*** Provided data ***

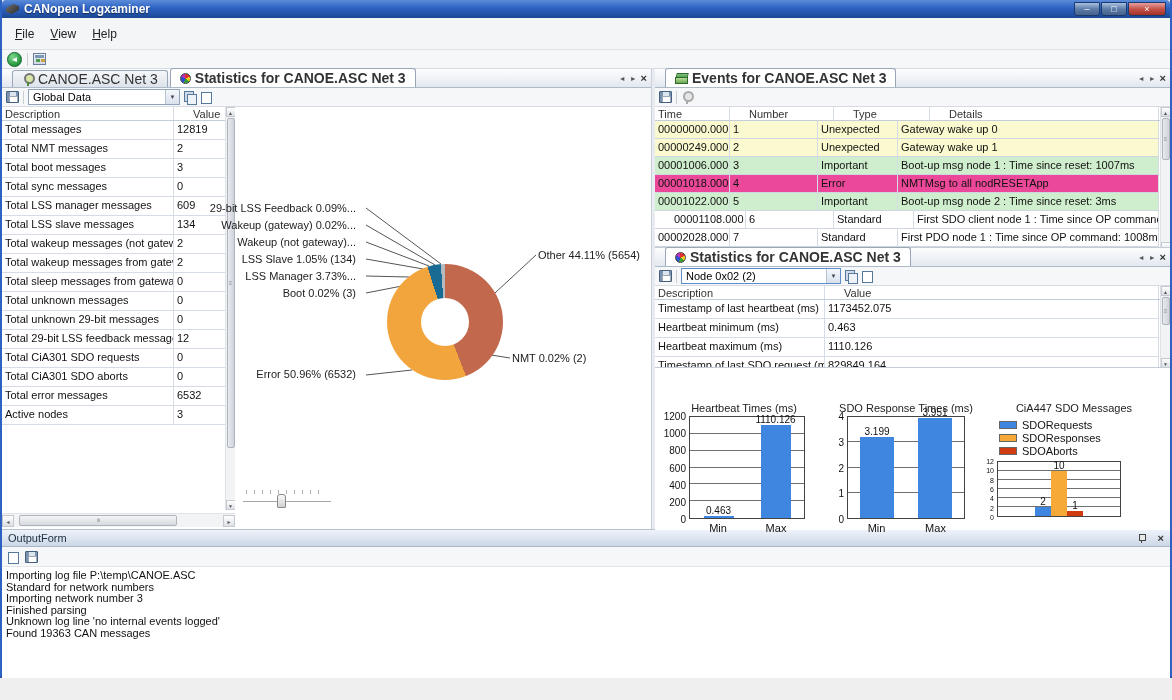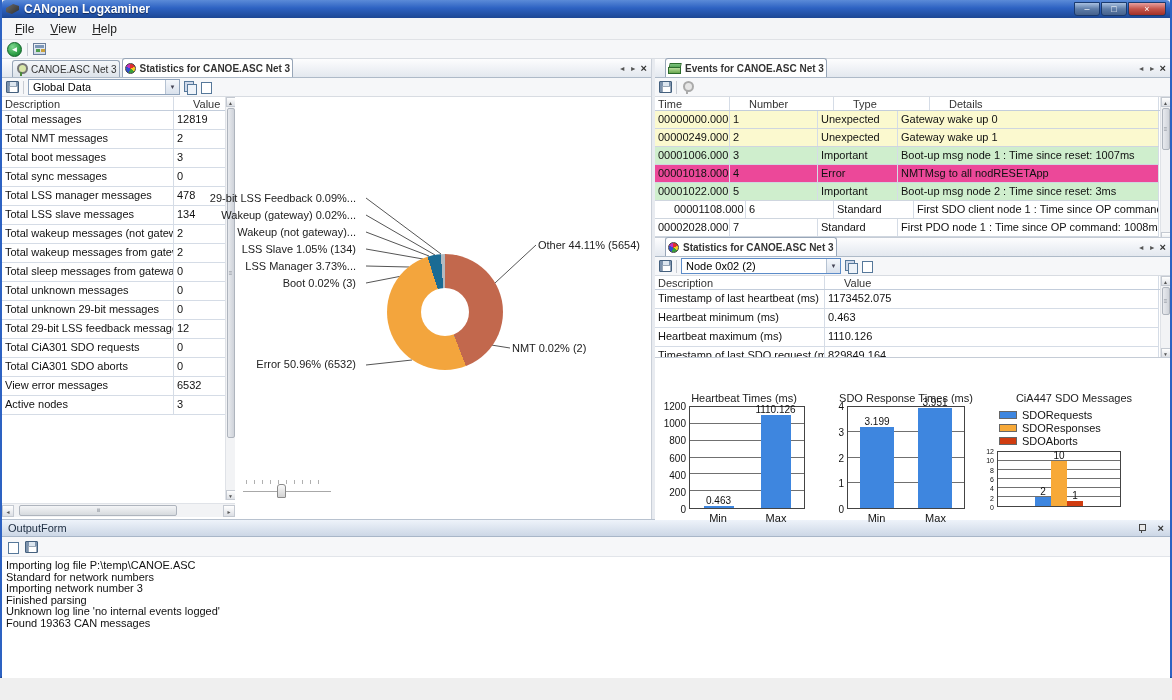--- a/index.html
+++ b/index.html
@@ -9,33 +9,33 @@
 
   
   .titlebar { height:18px; background:linear-gradient(#5b8bd8,#2d62c2 45%,#1c4794); display:flex; align-items:center; padding:0 4px; border-radius:4px 4px 0 0; }
   .app-icon { width:13px; height:10px; background:linear-gradient(135deg,#6b6b6b,#2e2e2e); clip-path:polygon(0 40%,55% 0,100% 20%,100% 60%,45% 100%,0 80%); margin-right:5px; }
   .title-text { color:#fff; font-size:12px; font-weight:bold; text-shadow:0 1px 1px rgba(0,0,0,.5); }
   .win-buttons { margin-left:auto; display:flex; gap:1px; }
   .win-btn { width:26px; height:14px; font-size:9px; line-height:13px; text-align:center; color:#fff; border:1px solid #1a3a6e; border-radius:0 0 3px 3px; background:linear-gradient(#a8c0e0,#5d7ca8 50%,#46618c); cursor:default; }
   .win-btn.close { width:38px; background:linear-gradient(#e8a0a0,#c4544a 50%,#a03028); }
 
   
-  .menubar { height:22px; background:#f4f5f7; border-bottom:1px solid #e0e2e6; display:flex; align-items:center; padding-left:6px; gap:2px; }
+  .menubar { height:32px; background:#f4f5f7; border-bottom:1px solid #e0e2e6; display:flex; align-items:center; padding-left:6px; gap:2px; }
   .menu-item { display:inline-block; font-size:12px; color:#222; padding:2px 7px; }
   .menu-item::first-letter { text-decoration:underline; }
   .toolbar { height:19px; background:#f6f7f9; border-bottom:1px solid #d8dce2; display:flex; align-items:center; padding-left:5px; gap:5px; }
   .back-btn { width:15px; height:15px; border-radius:50%; background:radial-gradient(circle at 35% 30%,#7fd88f,#2fa048 60%,#157a30); border:1px solid #0e6126; color:#fff; font-size:8px; line-height:13px; text-align:center; }
   .tb-sep { width:1px; height:13px; background:#c9cdd4; }
   .import-icon { width:13px; height:12px; border:1px solid #6b7f9c; background:linear-gradient(#eef2f8,#cfd8e6); position:relative; }
   .import-icon::before { content:""; position:absolute; top:1px; left:1px; right:1px; height:3px; background:#7d97b8; }
   .import-icon::after { content:""; position:absolute; bottom:2px; left:2px; width:4px; height:3px; background:#4f9e4f; box-shadow:5px 0 0 #c8a03c; }
 
   
   .tabstrip { height:19px; background:linear-gradient(#fdfdfe,#e3e8ef); border-bottom:1px solid #aebacб; border-bottom:1px solid #aebac8; display:flex; align-items:flex-end; padding-left:10px; position:relative; }
-  .tab { height:17px; display:flex; align-items:center; gap:4px; padding:0 2px; font-size:10px; color:#333; border:1px solid #98a6b8; border-bottom:none; border-radius:3px 3px 0 0; background:linear-gradient(#f5f7fa,#dde3ea); margin-right:2px; }
+  .tab { height:17px; display:flex; align-items:center; gap:4px; padding:0 9px; font-size:14px; color:#333; border:1px solid #98a6b8; border-bottom:none; border-radius:3px 3px 0 0; background:linear-gradient(#f5f7fa,#dde3ea); margin-right:2px; }
   .tab.active { background:#fff; font-weight:bold; height:19px; }
   .tab-nav { position:absolute; right:4px; top:3px; display:flex; align-items:center; gap:4px; font-size:7px; color:#555; }
   .tab-nav .x { font-size:11px; font-weight:bold; color:#333; }
   .subtoolbar { height:19px; background:#f6f7f9; border-bottom:1px solid #d8dce2; display:flex; align-items:center; gap:4px; padding-left:4px; }
   .disk-icon { width:13px; height:12px; background:#7d93ad; border:1px solid #44607e; position:relative; border-radius:1px; }
   .disk-icon::before { content:""; position:absolute; top:0; left:3px; width:6px; height:4px; background:#dde6ef; }
   .disk-icon::after { content:""; position:absolute; bottom:0; left:2px; width:7px; height:5px; background:#fff; border:1px solid #9aa8b8; border-bottom:none; }
   .copy-icon { width:12px; height:12px; position:relative; }
   .copy-icon::before { content:""; position:absolute; top:0; left:0; width:8px; height:9px; background:#cfd9ea; border:1px solid #56789a; }
   .copy-icon::after { content:""; position:absolute; top:3px; left:3px; width:8px; height:9px; background:#eef3f9; border:1px solid #56789a; }
@@ -246,21 +246,21 @@
                 <div class="trow">
                   <div class="td c1">Total boot messages</div>
                   <div class="td c2">3</div>
                 </div>
                 <div class="trow">
                   <div class="td c1">Total sync messages</div>
                   <div class="td c2">0</div>
                 </div>
                 <div class="trow">
                   <div class="td c1">Total LSS manager messages</div>
-                  <div class="td c2">478</div>
+                  <div class="td c2">609</div>
                 </div>
                 <div class="trow">
                   <div class="td c1">Total LSS slave messages</div>
                   <div class="td c2">134</div>
                 </div>
                 <div class="trow">
                   <div class="td c1">Total wakeup messages (not gateway)</div>
                   <div class="td c2">2</div>
                 </div>
                 <div class="trow">
@@ -285,21 +285,21 @@
                 </div>
                 <div class="trow">
                   <div class="td c1">Total CiA301 SDO requests</div>
                   <div class="td c2">0</div>
                 </div>
                 <div class="trow">
                   <div class="td c1">Total CiA301 SDO aborts</div>
                   <div class="td c2">0</div>
                 </div>
                 <div class="trow">
-                  <div class="td c1">View error messages</div>
+                  <div class="td c1">Total error messages</div>
                   <div class="td c2">6532</div>
                 </div>
                 <div class="trow">
                   <div class="td c1">Active nodes</div>
                   <div class="td c2">3</div>
                 </div>
               </div>
             <div class="vscroll" style="height:403px">
               <span class="sb-btn">▲</span>
               <span class="sb-thumb" style="height:330px"></span>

*** End of Provided data ***

# Exercise instructions
Nothing but the lines from the top of the data above through the line containing "width:13px; height:12px; border:1px" should be output, exactly as written and without the pictures.

# Your solution
--- a/index.html
+++ b/index.html
@@ -9,33 +9,33 @@
 
   
   .titlebar { height:18px; background:linear-gradient(#5b8bd8,#2d62c2 45%,#1c4794); display:flex; align-items:center; padding:0 4px; border-radius:4px 4px 0 0; }
   .app-icon { width:13px; height:10px; background:linear-gradient(135deg,#6b6b6b,#2e2e2e); clip-path:polygon(0 40%,55% 0,100% 20%,100% 60%,45% 100%,0 80%); margin-right:5px; }
   .title-text { color:#fff; font-size:12px; font-weight:bold; text-shadow:0 1px 1px rgba(0,0,0,.5); }
   .win-buttons { margin-left:auto; display:flex; gap:1px; }
   .win-btn { width:26px; height:14px; font-size:9px; line-height:13px; text-align:center; color:#fff; border:1px solid #1a3a6e; border-radius:0 0 3px 3px; background:linear-gradient(#a8c0e0,#5d7ca8 50%,#46618c); cursor:default; }
   .win-btn.close { width:38px; background:linear-gradient(#e8a0a0,#c4544a 50%,#a03028); }
 
   
-  .menubar { height:22px; background:#f4f5f7; border-bottom:1px solid #e0e2e6; display:flex; align-items:center; padding-left:6px; gap:2px; }
+  .menubar { height:32px; background:#f4f5f7; border-bottom:1px solid #e0e2e6; display:flex; align-items:center; padding-left:6px; gap:2px; }
   .menu-item { display:inline-block; font-size:12px; color:#222; padding:2px 7px; }
   .menu-item::first-letter { text-decoration:underline; }
   .toolbar { height:19px; background:#f6f7f9; border-bottom:1px solid #d8dce2; display:flex; align-items:center; padding-left:5px; gap:5px; }
   .back-btn { width:15px; height:15px; border-radius:50%; background:radial-gradient(circle at 35% 30%,#7fd88f,#2fa048 60%,#157a30); border:1px solid #0e6126; color:#fff; font-size:8px; line-height:13px; text-align:center; }
   .tb-sep { width:1px; height:13px; background:#c9cdd4; }
   .import-icon { width:13px; height:12px; border:1px solid #6b7f9c; background:linear-gradient(#eef2f8,#cfd8e6); position:relative; }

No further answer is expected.